First, an event might be improbable when considered relative to our general background knowledge, but, relative to other specific knowledge or evidence, improbability can decrease.

For example, it’s highly improbable that the winning number for the California Lottery would be 6345789. If the newspaper, however, says this is the winning number, then the probability changes, making the odds for it being the winning number higher. Furthermore, if the news anchor broadcasts it as the winning number on the nightly news, then the odds for it being the winning number become even higher.

Similarly, miracles, like Jesus rising from the dead, are improbable relative to our background knowledge—men don’t usually rise from the dead. But the improbability decreases when it’s considered relative to specific evidence, namely, eyewitness testimonies. If the testimonies are sound, then belief is rational despite the event’s improbability.

A second response to help a skeptic overcome the high hurdle of a miracle’s improbability is Hume’s principle:

[N]o testimony is sufficient to establish a miracle, unless the miracle be of such a kind, that its falsehood be more miraculous, than the fact, which it endeavors to establish (David Hume, Of Miracles).

Many skeptics consider only how improbable a miracle is but hardly ever consider the improbability of a miracle not occurring despite the testimony.

Take for example the Resurrection of Jesus, to which the early Christians testified. Skeptics rightfully consider this event as improbable and are rational when they exercise caution concerning the testimonies of it. But very seldom do skeptics consider how improbable the alternative explanations are.

For example, it’s much more improbable that the early Christians stole the body and lied about the Resurrection only to gain death.
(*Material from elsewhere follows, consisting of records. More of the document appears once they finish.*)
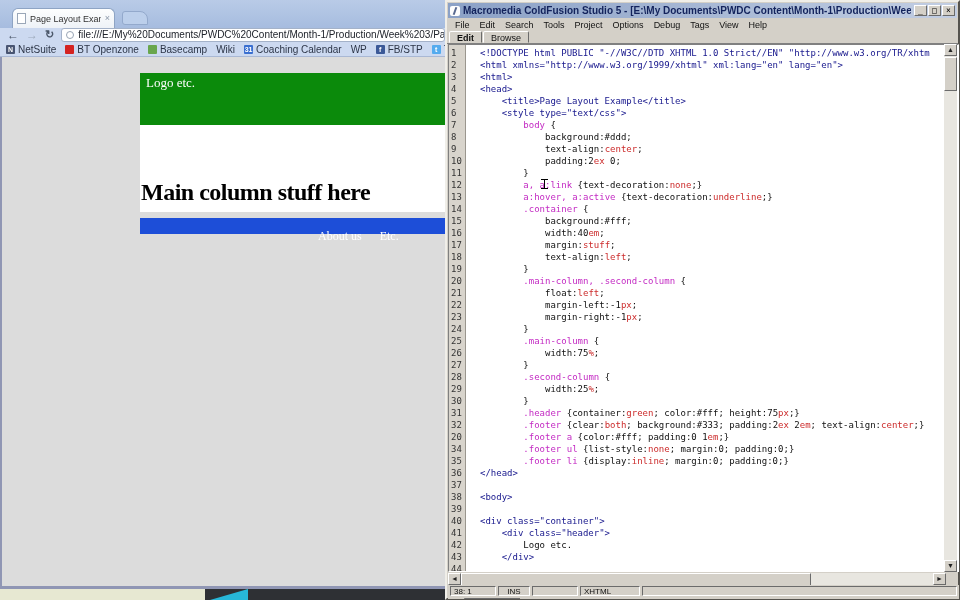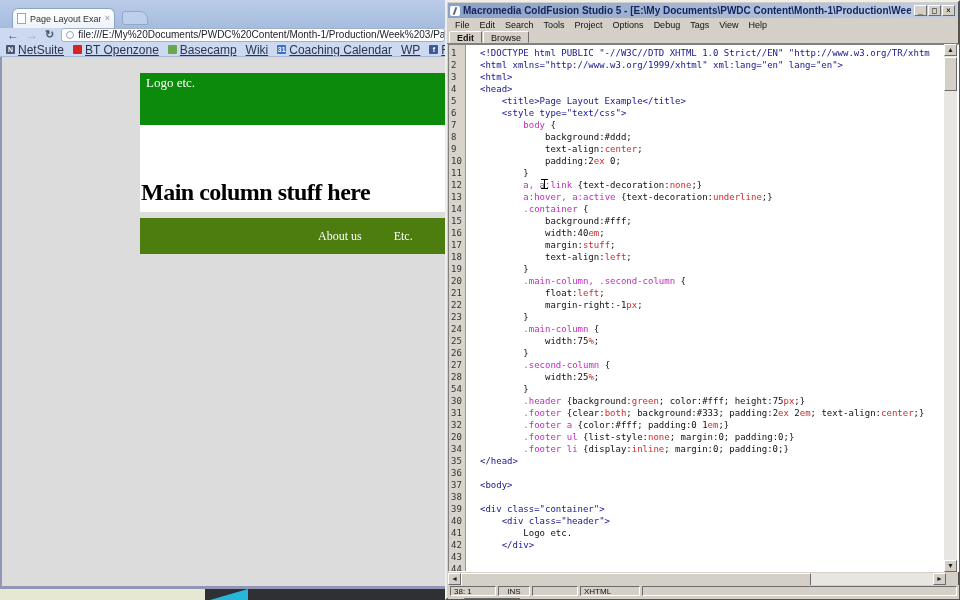--- a/index.html
+++ b/index.html
@@ -24,31 +24,31 @@
   .back { color:#4a5668; } .fwd { color:#9daabb; } .reload { color:#4a5668; font-size:11px; }
   .addressbar { margin-left:7px; height:14px; flex:1; background:#fff; border:1px solid #a4b2c9;
     border-radius:3px; display:flex; align-items:center; padding:0 4px; gap:4px; overflow:hidden; }
   .url-ico { width:8px; height:8px; border:1px solid #98a4b4; border-radius:50%; flex:0 0 auto; }
   .url-text { font-size:10px; color:#20242c; white-space:nowrap; }
   .bookmarks { position:absolute; left:0; top:43px; width:100%; height:14px; background:#ccd9f0;
     border-bottom:1px solid #a9b8d4; display:flex; align-items:center; gap:9px; padding:0 6px; overflow:hidden; }
   .bm { display:flex; align-items:center; gap:3px; flex:0 0 auto; }
   .bm-ico { width:9px; height:9px; border-radius:1px; color:#fff; font-size:7px; line-height:9px;
     text-align:center; font-weight:bold; flex:0 0 auto; }
-  .bm-label { font-size:12px; color:#2c3547; white-space:nowrap;text-decoration:underline; }
+  .bm-label { font-size:10px; color:#2c3547; white-space:nowrap; }
 
   .page { position:absolute; left:0; top:57px; width:100%; height:529px; background:#dcdcdc;
     border-left:2px solid #9096b4; }
   .site-container { position:absolute; left:138px; top:16px; right:0; height:139px; background:#fff; }
   .site-header { height:52px; background:#0b8a0b; color:#fff;
     font-family:"Liberation Serif",serif; font-size:13px; padding:2px 0 0 6px; }
   .site-main { height:53px;margin-top:40px; }
   .site-h1 { font-family:"Liberation Serif",serif; font-weight:bold; font-size:24px;
     letter-spacing:-0.5px; color:#000; padding:14px 0 0 1px; white-space:nowrap; }
-  .site-footer { height:36px; background:#4d7c0f; display:flex; gap:32px; padding:11px 0 0 178px; }
+  .site-footer { height:16px; background:#1d4ed8; display:flex; gap:18px; padding:11px 0 0 178px; }
   .site-footer a { color:#fff; font-family:"Liberation Serif",serif; font-size:12px; text-decoration:none; white-space:nowrap; }
   .browser-bottom-border { position:absolute; left:0; top:586px; width:445px; height:3px; background:#9096b4; }
 
   
   .below-strip { position:absolute; left:0; top:589px; width:445px; height:11px; background:#2e3034; }
   .below-beige { position:absolute; left:0; top:0; width:205px; height:11px; background:#e7e8d2; }
   .teal-tri { position:absolute; left:210px; top:0; width:0; height:0;
     border-left:38px solid #27b7d8; border-top:11px solid transparent; transform:scaleX(-1); }
 
   
@@ -235,21 +235,21 @@
           <div class="ln">19</div>
           <div class="ln">20</div>
           <div class="ln">21</div>
           <div class="ln">22</div>
           <div class="ln">23</div>
           <div class="ln">24</div>
           <div class="ln">25</div>
           <div class="ln">26</div>
           <div class="ln">27</div>
           <div class="ln">28</div>
-          <div class="ln">54</div>
+          <div class="ln">29</div>
           <div class="ln">30</div>
           <div class="ln">31</div>
           <div class="ln">32</div>
           <div class="ln">20</div>
           <div class="ln">34</div>
           <div class="ln">35</div>
           <div class="ln">36</div>
           <div class="ln">37</div>
           <div class="ln">38</div>
           <div class="ln">39</div>
@@ -274,29 +274,30 @@
           <div class="code-line"><span class="tk-p">        </span><span class="tk-s">a, a:link</span><span class="tk-p"> {text-decoration:</span><span class="tk-v">none</span><span class="tk-p">;}</span></div>
           <div class="code-line"><span class="tk-p">        </span><span class="tk-s">a:hover, a:active</span><span class="tk-p"> {text-decoration:</span><span class="tk-v">underline</span><span class="tk-p">;}</span></div>
           <div class="code-line"><span class="tk-p">        </span><span class="tk-s">.container</span><span class="tk-p"> {</span></div>
           <div class="code-line"><span class="tk-p">            background:#fff;</span></div>
           <div class="code-line"><span class="tk-p">            width:40</span><span class="tk-v">em</span><span class="tk-p">;</span></div>
           <div class="code-line"><span class="tk-p">            margin:</span><span class="tk-v">stuff</span><span class="tk-p">;</span></div>
           <div class="code-line"><span class="tk-p">            text-align:</span><span class="tk-v">left</span><span class="tk-p">;</span></div>
           <div class="code-line"><span class="tk-p">        }</span></div>
           <div class="code-line"><span class="tk-p">        </span><span class="tk-s">.main-column, .second-column</span><span class="tk-p"> {</span></div>
           <div class="code-line"><span class="tk-p">            float:</span><span class="tk-v">left</span><span class="tk-p">;</span></div>
+          <div class="code-line"><span class="tk-p">            margin-left:-1</span><span class="tk-v">px</span><span class="tk-p">;</span></div>
           <div class="code-line"><span class="tk-p">            margin-right:-1</span><span class="tk-v">px</span><span class="tk-p">;</span></div>
           <div class="code-line"><span class="tk-p">        }</span></div>
           <div class="code-line"><span class="tk-p">        </span><span class="tk-s">.main-column</span><span class="tk-p"> {</span></div>
           <div class="code-line"><span class="tk-p">            width:75</span><span class="tk-v">%</span><span class="tk-p">;</span></div>
           <div class="code-line"><span class="tk-p">        }</span></div>
           <div class="code-line"><span class="tk-p">        </span><span class="tk-s">.second-column</span><span class="tk-p"> {</span></div>
           <div class="code-line"><span class="tk-p">            width:25</span><span class="tk-v">%</span><span class="tk-p">;</span></div>
           <div class="code-line"><span class="tk-p">        }</span></div>
-          <div class="code-line"><span class="tk-p">        </span><span class="tk-s">.header</span><span class="tk-p"> {background:</span><span class="tk-v">green</span><span class="tk-p">; color:#fff; height:75</span><span class="tk-v">px</span><span class="tk-p">;}</span></div>
+          <div class="code-line"><span class="tk-p">        </span><span class="tk-s">.header</span><span class="tk-p"> {container:</span><span class="tk-v">green</span><span class="tk-p">; color:#fff; height:75</span><span class="tk-v">px</span><span class="tk-p">;}</span></div>
           <div class="code-line"><span class="tk-p">        </span><span class="tk-s">.footer</span><span class="tk-p"> {clear:</span><span class="tk-v">both</span><span class="tk-p">; background:#333; padding:2</span><span class="tk-v">ex</span><span class="tk-p"> 2</span><span class="tk-v">em</span><span class="tk-p">; text-align:</span><span class="tk-v">center</span><span class="tk-p">;}</span></div>
           <div class="code-line"><span class="tk-p">        </span><span class="tk-s">.footer a</span><span class="tk-p"> {color:#fff; padding:0 1</span><span class="tk-v">em</span><span class="tk-p">;}</span></div>
           <div class="code-line"><span class="tk-p">        </span><span class="tk-s">.footer ul</span><span class="tk-p"> {list-style:</span><span class="tk-v">none</span><span class="tk-p">; margin:0; padding:0;}</span></div>
           <div class="code-line"><span class="tk-p">        </span><span class="tk-s">.footer li</span><span class="tk-p"> {display:</span><span class="tk-v">inline</span><span class="tk-p">; margin:0; padding:0;}</span></div>
           <div class="code-line"><span class="tk-t">&lt;/head&gt;</span></div>
           <div class="code-line"></div>
           <div class="code-line"><span class="tk-t">&lt;body&gt;</span></div>
           <div class="code-line"></div>
           <div class="code-line"><span class="tk-t">&lt;div class="container"&gt;</span></div>
           <div class="code-line"><span class="tk-t">    &lt;div class="header"&gt;</span></div>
People don’t die for what they know to be a lie. Furthermore, it’s highly unlikely the apostles would give simple, nondramatic accounts—not to mention giving women the role as first witnesses—if they were lying about the Resurrection.

Another improbable alternative to the literal Resurrection of Jesus is that the Christians hallucinated. It’s improbable because St. Paul records Jesus appearing to many different people on several different occasions as well as appearing to more than 500 disciples at the same time (see 1 Cor. 15:6)—occurrences not typical of hallucinations.

So, when facing the obstacle of improbability, the question should not be “Should I believe in miracles as such?” but “Is there sufficient evidence to believe this or that miracle?” If the evidence for a particular miracle is trustworthy—say, the resurrection of Jesus—then belief in that miracle would be reasonable, even though it’s an improbable event.

The wise man surely needs to exercise caution when confronted with accounts of the miraculous. But the wise man should also be open to following the evidence where it leads, no matter how extraordinary and improbable it is.